After finding the line with "subtotal: 103.10 -> 78.30" in the entries below, retype exactly each line from there through the line with "total: 129.83 -> 101.27", including that final line.

INFORMATION SHOWN
[Start of section]
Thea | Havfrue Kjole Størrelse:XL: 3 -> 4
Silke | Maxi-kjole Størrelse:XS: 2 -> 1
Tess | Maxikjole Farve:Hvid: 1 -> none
[End of section]
[Start of section]
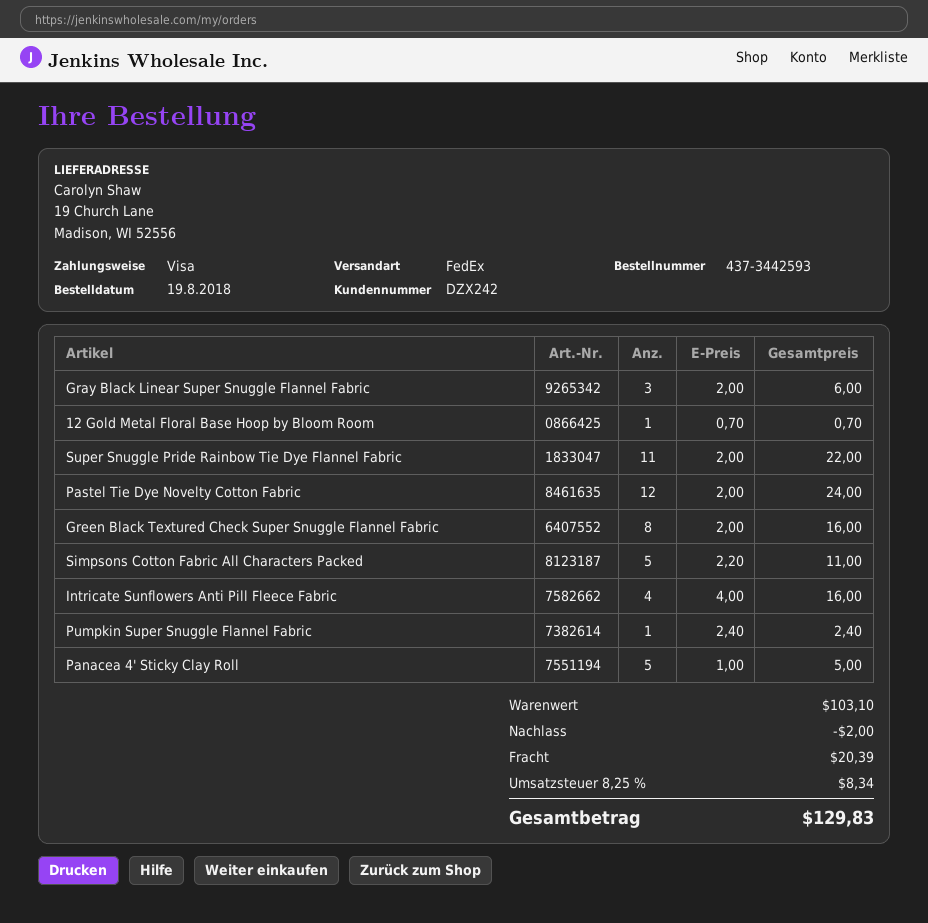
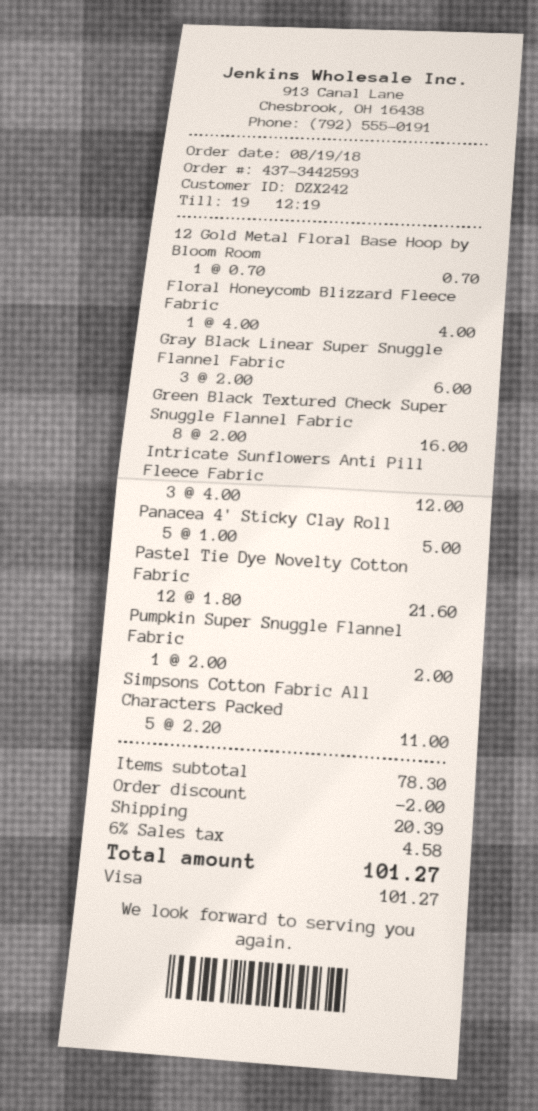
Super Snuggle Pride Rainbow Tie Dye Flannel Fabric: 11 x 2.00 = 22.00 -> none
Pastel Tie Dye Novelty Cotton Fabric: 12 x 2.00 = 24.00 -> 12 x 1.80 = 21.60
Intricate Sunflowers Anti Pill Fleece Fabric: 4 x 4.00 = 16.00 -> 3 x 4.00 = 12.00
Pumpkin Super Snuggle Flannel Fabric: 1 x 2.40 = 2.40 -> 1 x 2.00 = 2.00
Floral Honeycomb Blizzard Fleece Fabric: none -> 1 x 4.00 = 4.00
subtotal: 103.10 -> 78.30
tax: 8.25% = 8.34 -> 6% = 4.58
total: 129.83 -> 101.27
[End of section]
SOLUTION TO THIS TASK
subtotal: 103.10 -> 78.30
tax: 8.25% = 8.34 -> 6% = 4.58
total: 129.83 -> 101.27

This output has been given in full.